» **WHAT THIS TASK INVOLVES**
In the records below, the relevant part opens with the line containing "selected studies from" and closes with the line containing "font-size: 11px ->"; print that part exactly and only, without its pictures.

» **TASK INPUT**

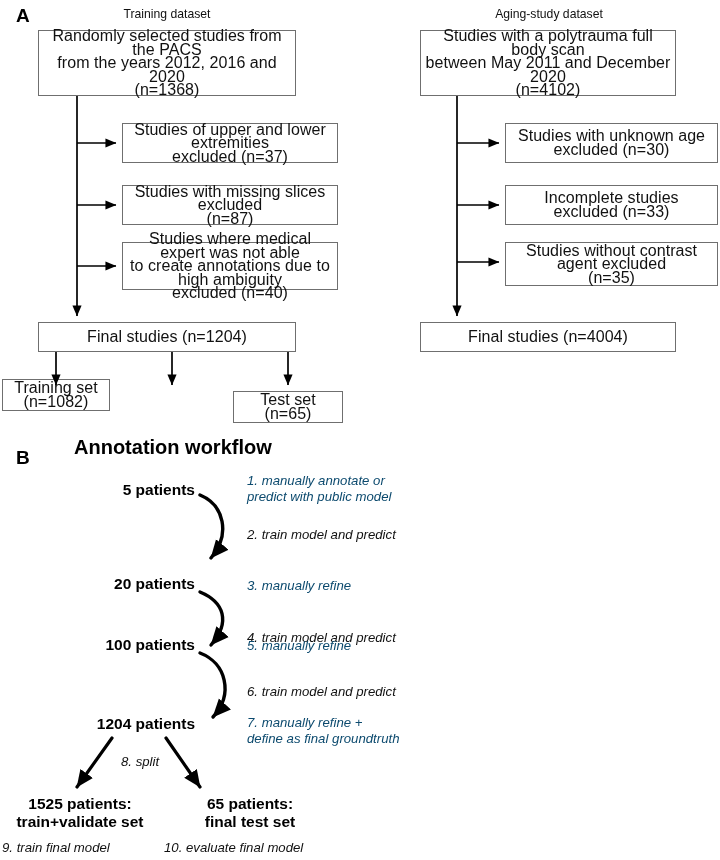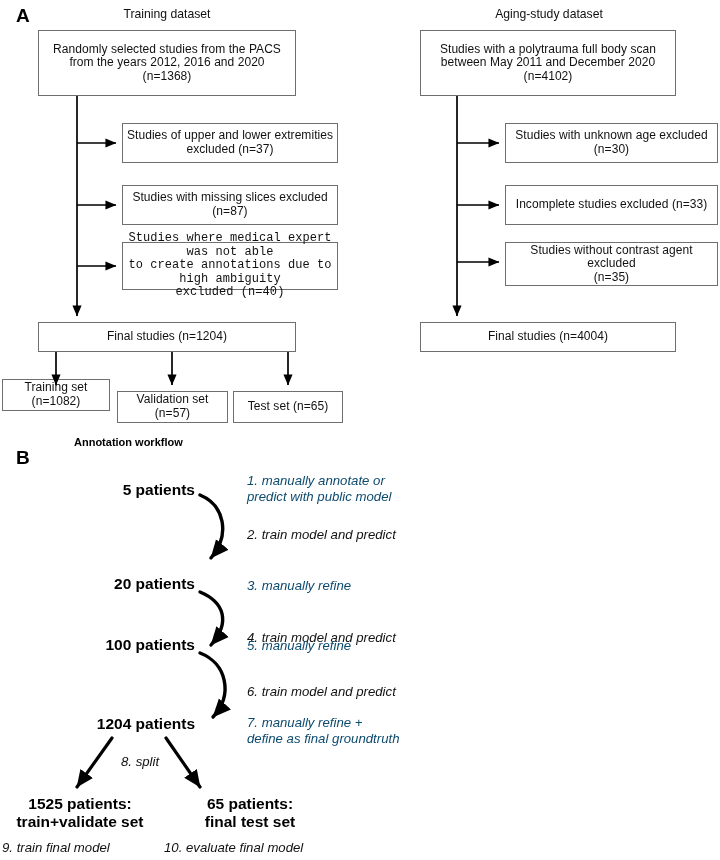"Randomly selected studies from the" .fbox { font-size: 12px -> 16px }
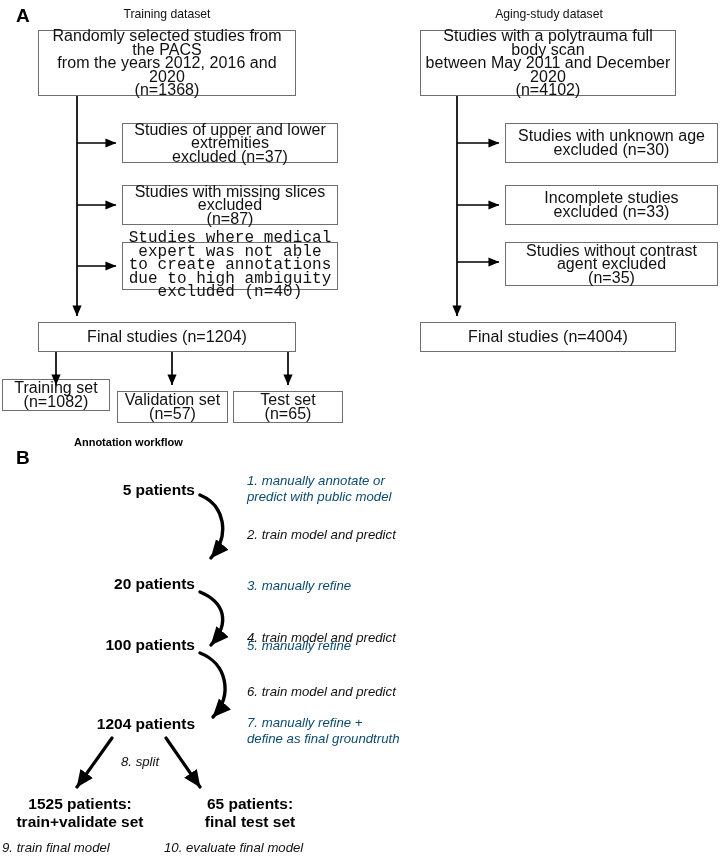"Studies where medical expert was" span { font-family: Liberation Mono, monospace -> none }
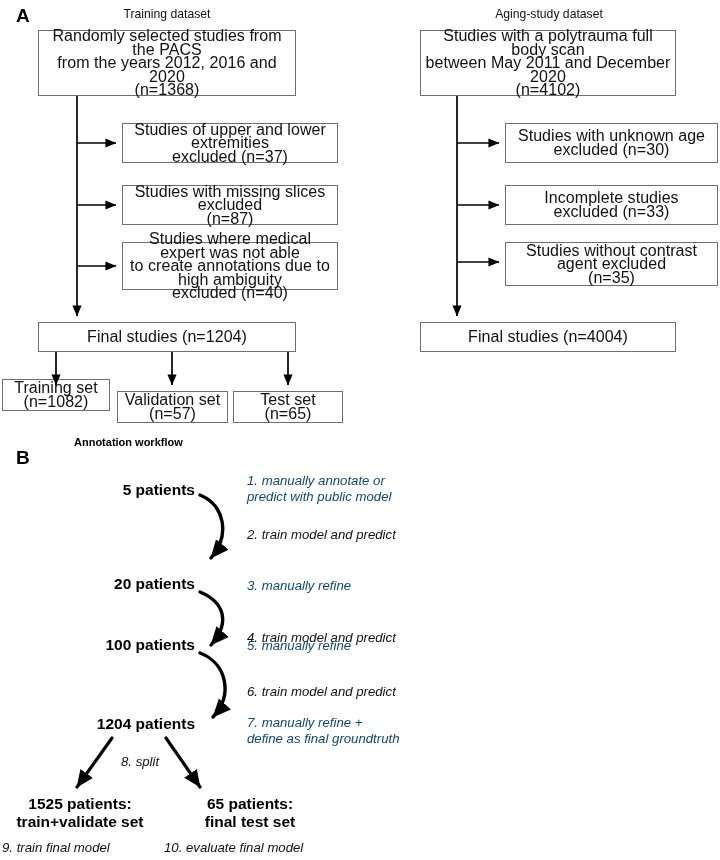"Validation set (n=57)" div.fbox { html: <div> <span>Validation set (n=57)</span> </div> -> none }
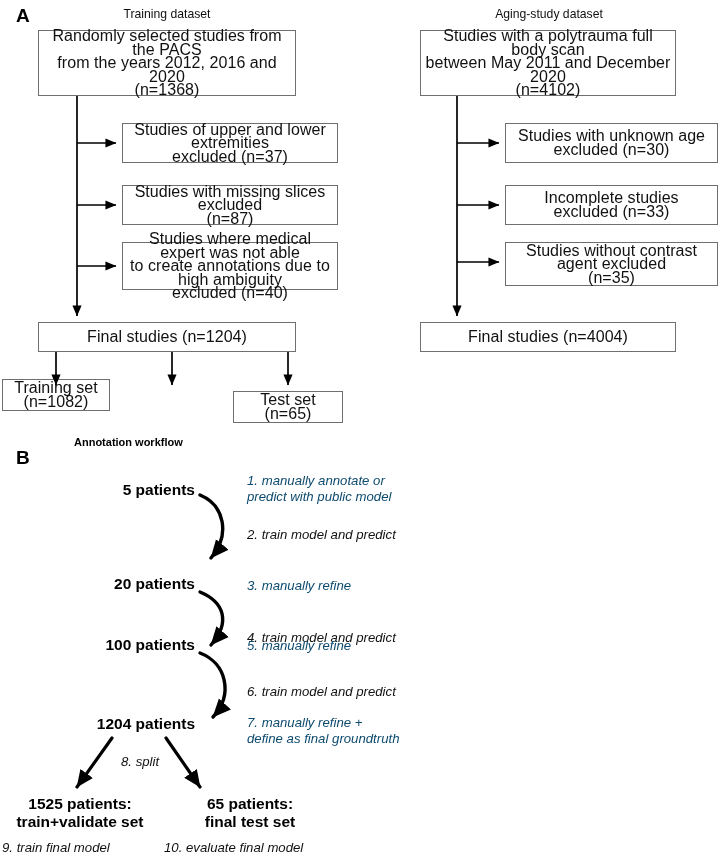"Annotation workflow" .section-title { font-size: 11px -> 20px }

--

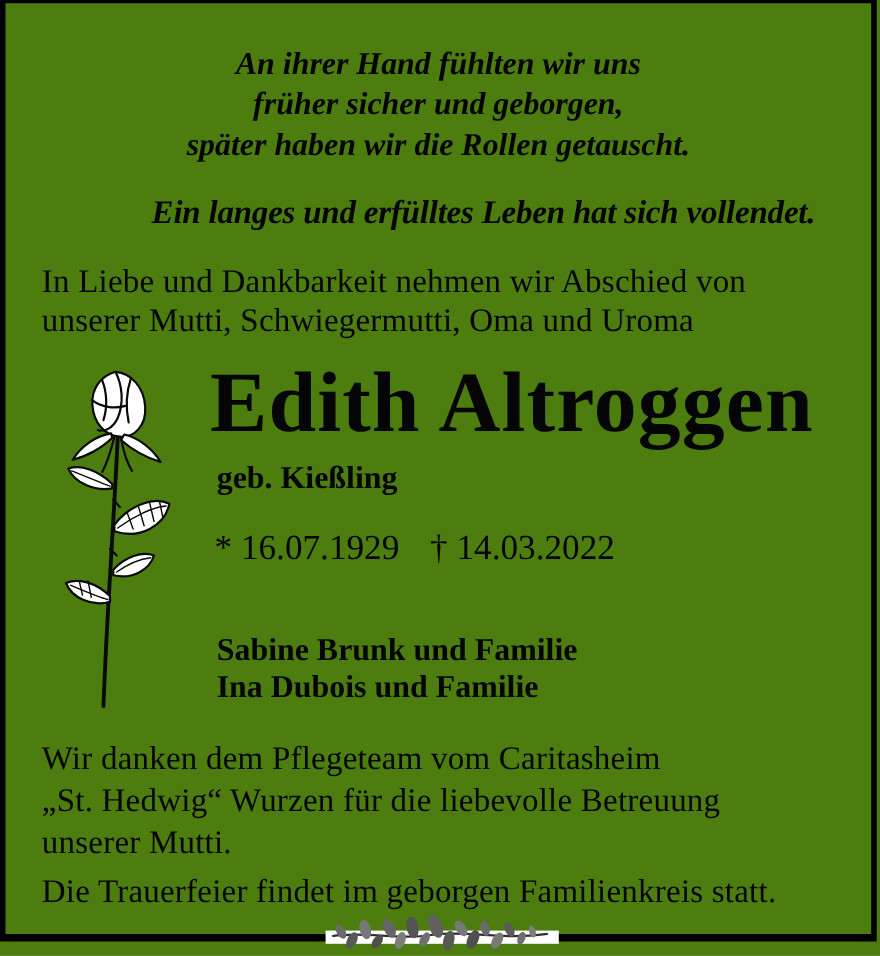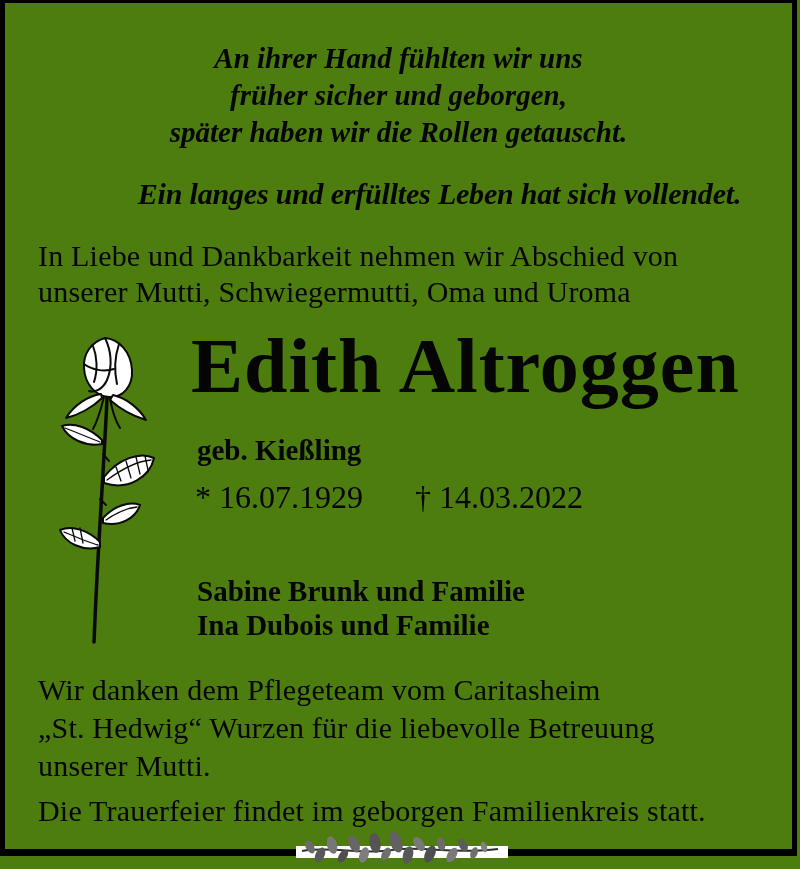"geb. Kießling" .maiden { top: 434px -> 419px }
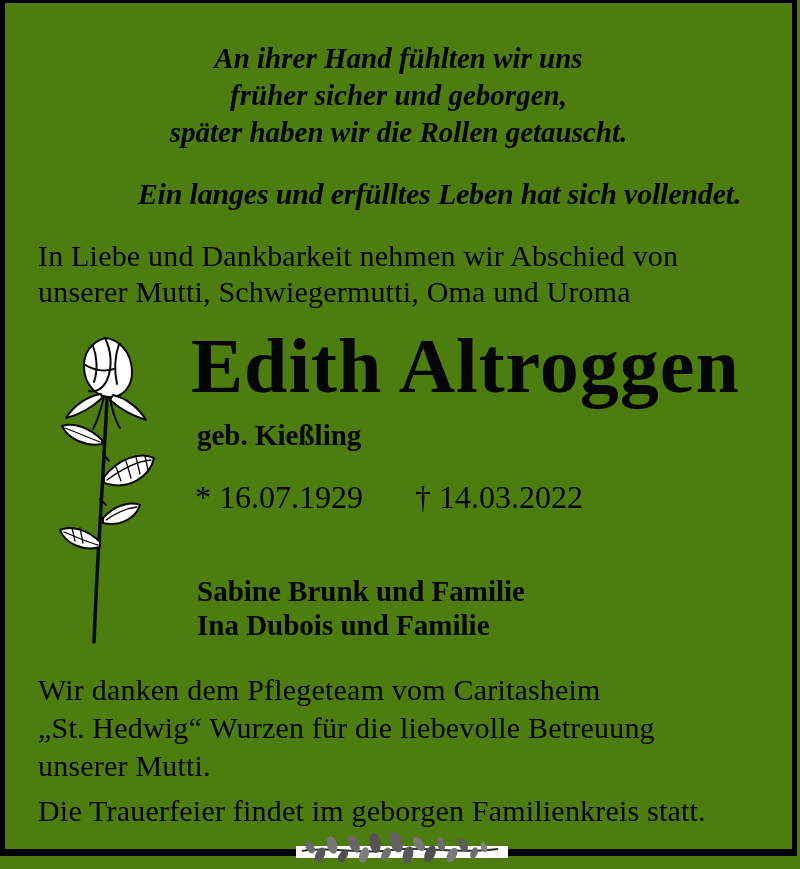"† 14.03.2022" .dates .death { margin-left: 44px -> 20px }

---

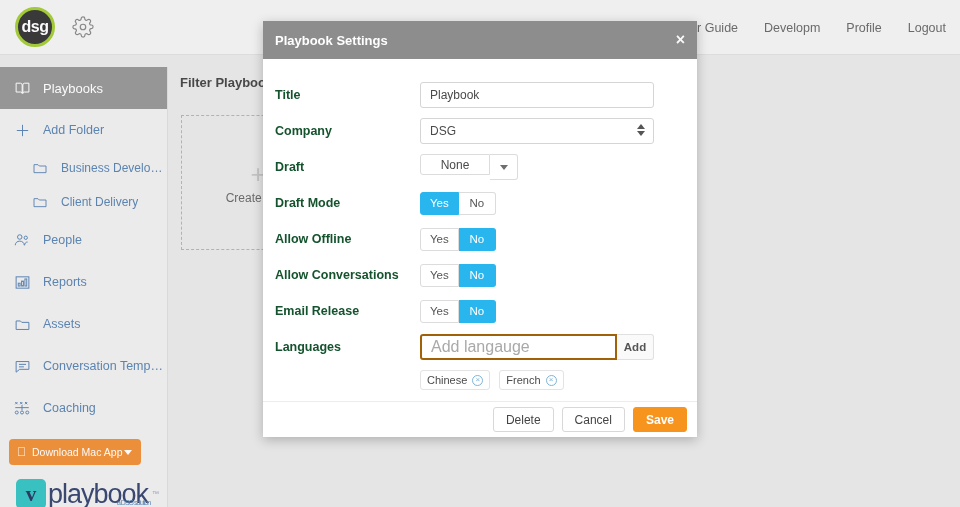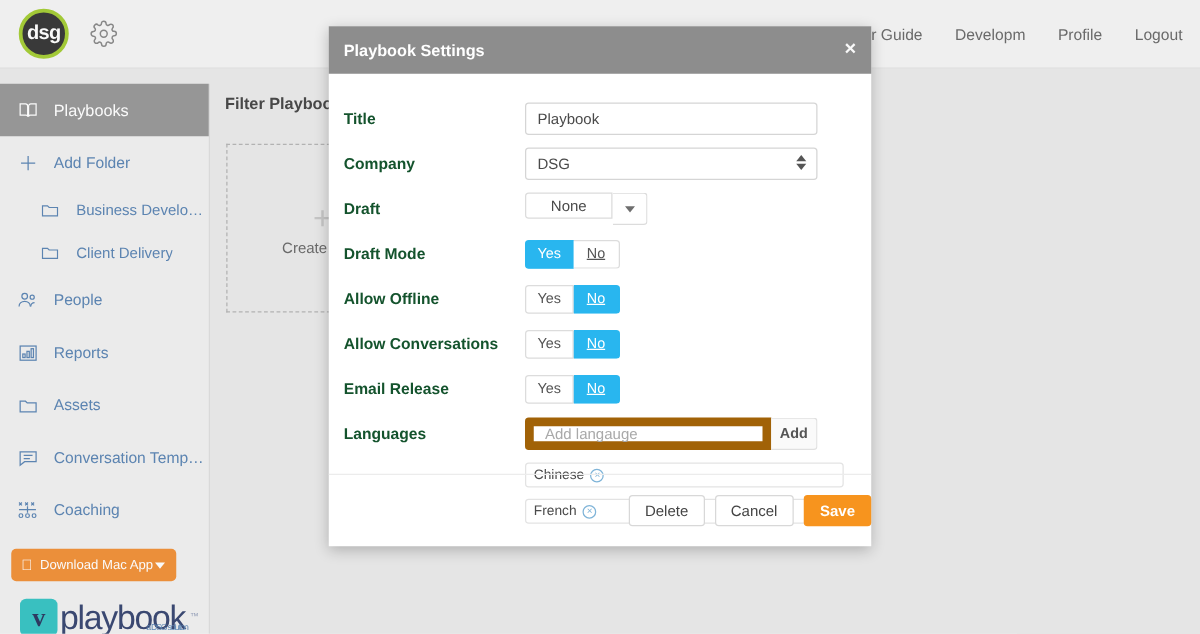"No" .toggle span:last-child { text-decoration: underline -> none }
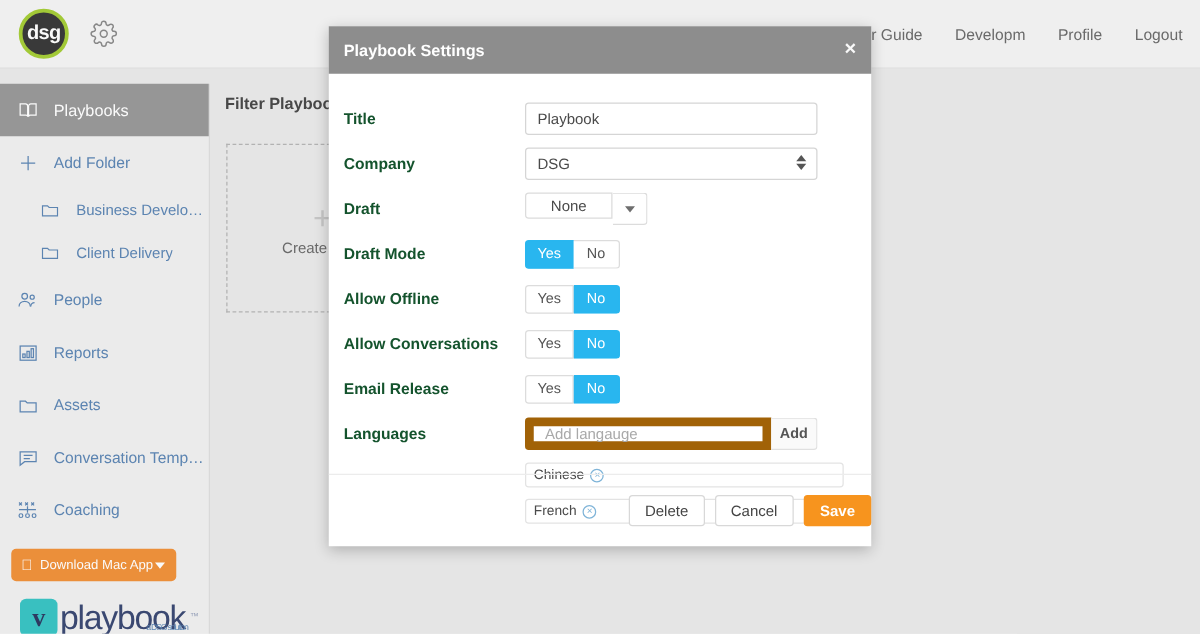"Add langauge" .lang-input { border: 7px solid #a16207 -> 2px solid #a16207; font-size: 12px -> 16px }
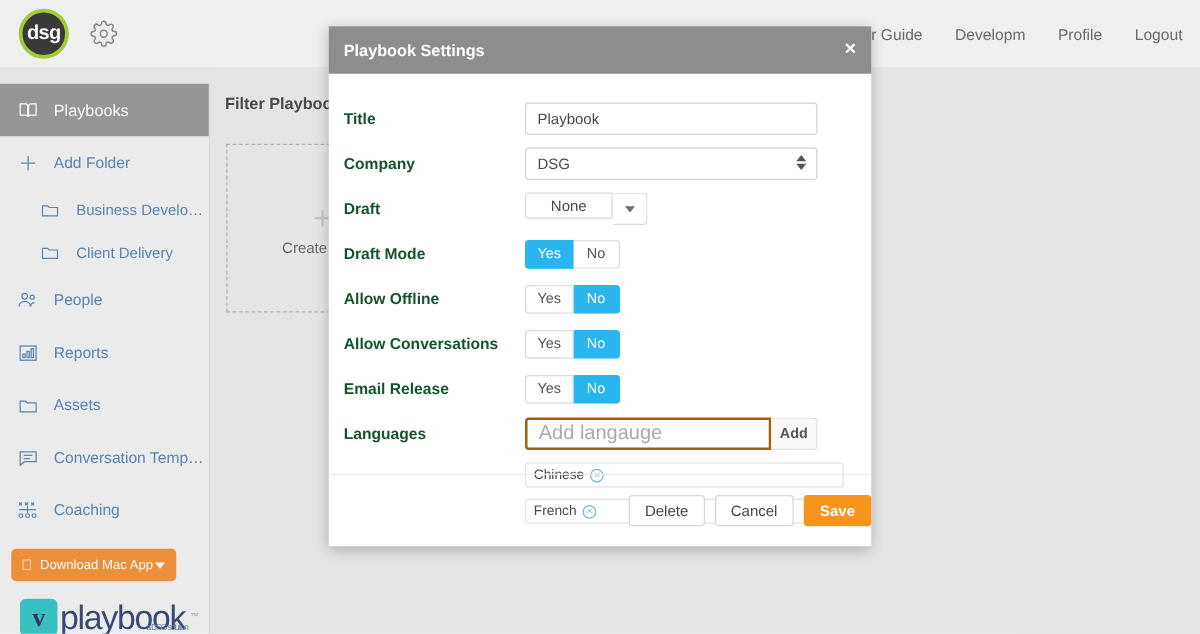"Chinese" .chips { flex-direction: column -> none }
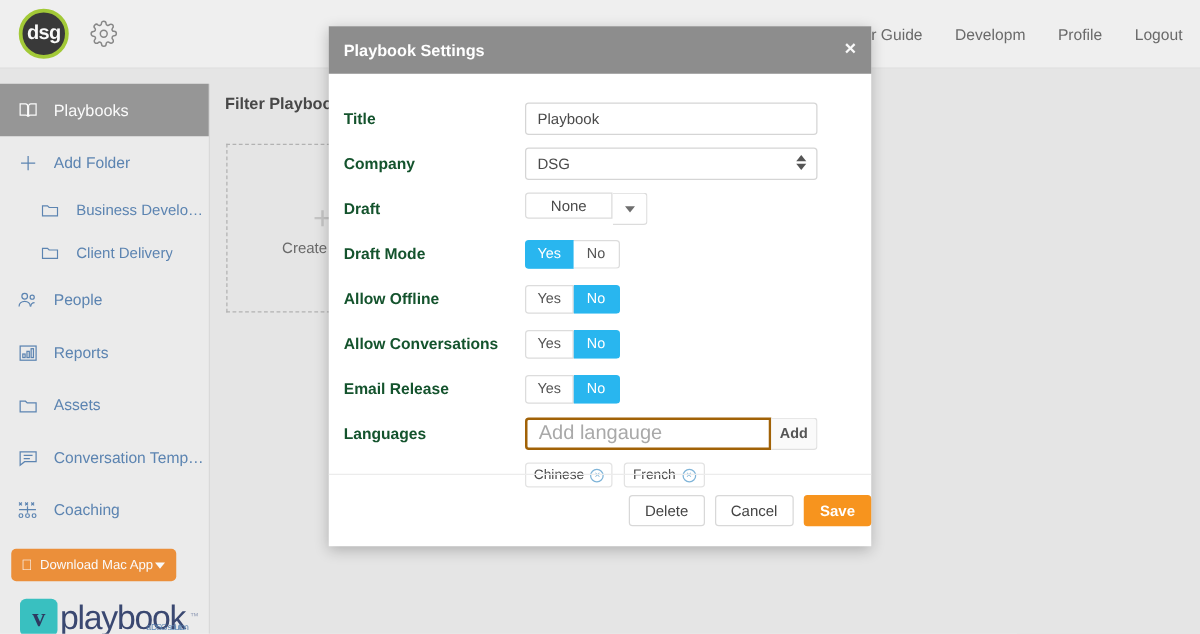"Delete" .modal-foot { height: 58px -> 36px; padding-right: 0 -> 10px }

» **RESPONSE**
"Randomly selected studies from the" .fbox { font-size: 12px -> 16px }
"Studies where medical expert was" span { font-family: Liberation Mono, monospace -> none }
"Validation set (n=57)" div.fbox { html: <div> <span>Validation set (n=57)</span> </div> -> none }
"Annotation workflow" .section-title { font-size: 11px -> 20px }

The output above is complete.